The effects of site preparation practices on carbon dioxide, methane and nitrous oxide fluxes from a peaty gley soil

Abstract

Summary The effects of site preparation practices (drainage, mounding and fertilization) on the fluxes from the soil surface of carbon dioxide (CO2), methane (CH4) and nitrous oxide (N2O) were studied on an organic-rich peaty gley soil at Harwood Forest, north-east England. Drained plots had significantly higher CO 2 fluxes but significantly lower CH4 fluxes compared with undrained plots, while N 2O emissions were not affected by drainage. Mounding caused significantly higher CH 4 emissions, while it significantly reduced N 2O emissions.
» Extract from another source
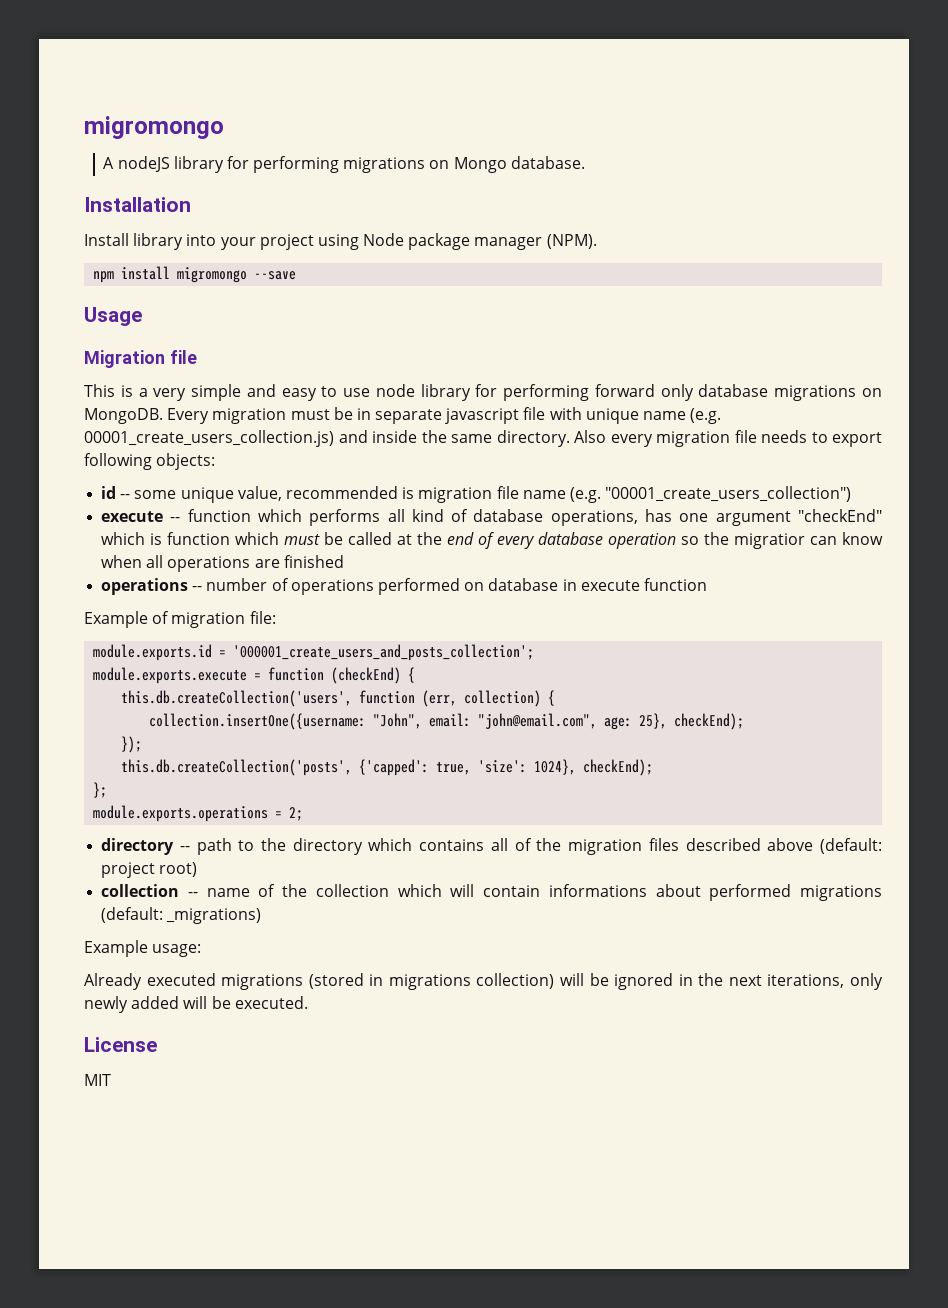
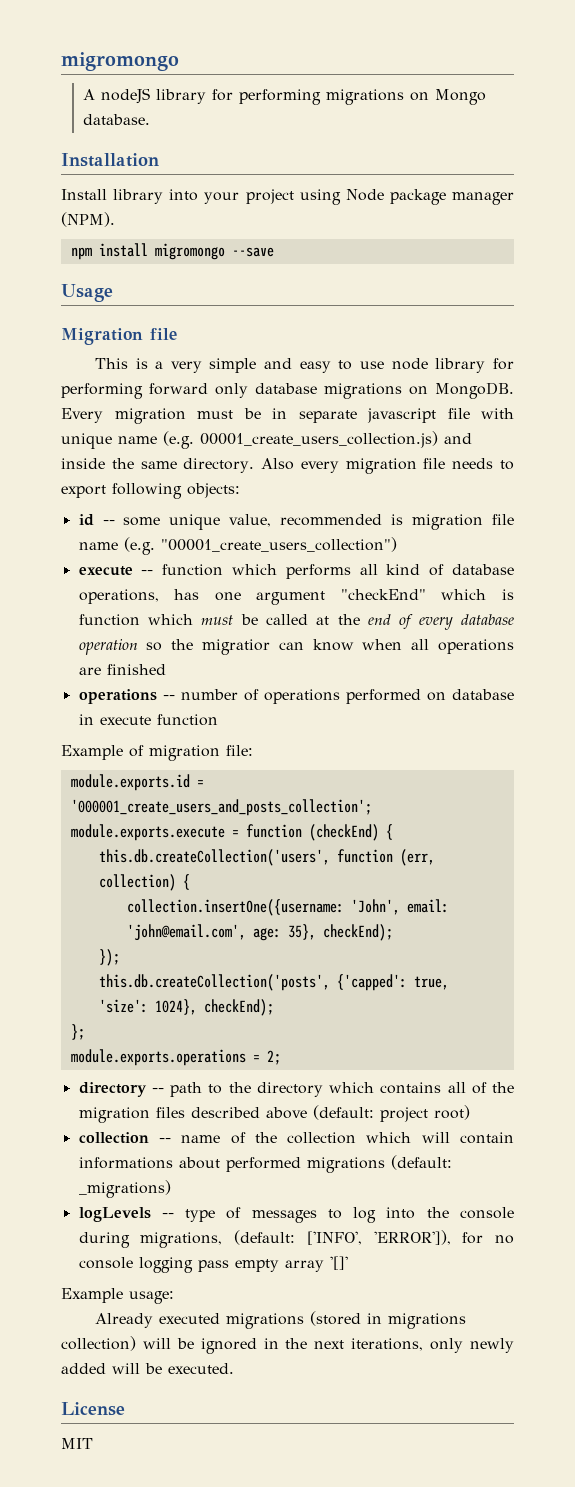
[373,713,668,730] "John", email: "john@email.com", age: 25}, -> [350,899,449,915] [126,924,316,941] 'John', email: 'john@email.com', age: 35},
(262, 916) none -> [78,1207,514,1223] [78,1230,514,1248] [78,1256,348,1273] // logLevels -- type of messages to log into the console during migrations, (default: ['INFO', 'ERROR']), for no console logging pass empty array '[]'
Fertilization caused significant increases in emissions of CO2, CH4 and N2O. In terms of overall greenhouse warming potential, drainage and fertilization increased CO2-equivalent emissions by ~18−29 and 7−23 per cent, respectively, while mounding reduced CO2-equivalent emissions by ~8 per cent in year 1, but had no effect on emissions in year 2 of study. Soil temperature was the main environmental variable controlling CO2 emissions, while CH4 was controlled primarily by water table depth. Nitrous oxide emissions responded to changes in soil temperature and water table depth. In the short term, drainage and fertilization contributed to accelerating greenhouse gas emissions significantly, although their long-term effects are likely moderated by accelerating carbon accumulation in the tree biomass. Long-term studies are required to assess the cumulative impacts of site preparation practices during the whole rotation cycle.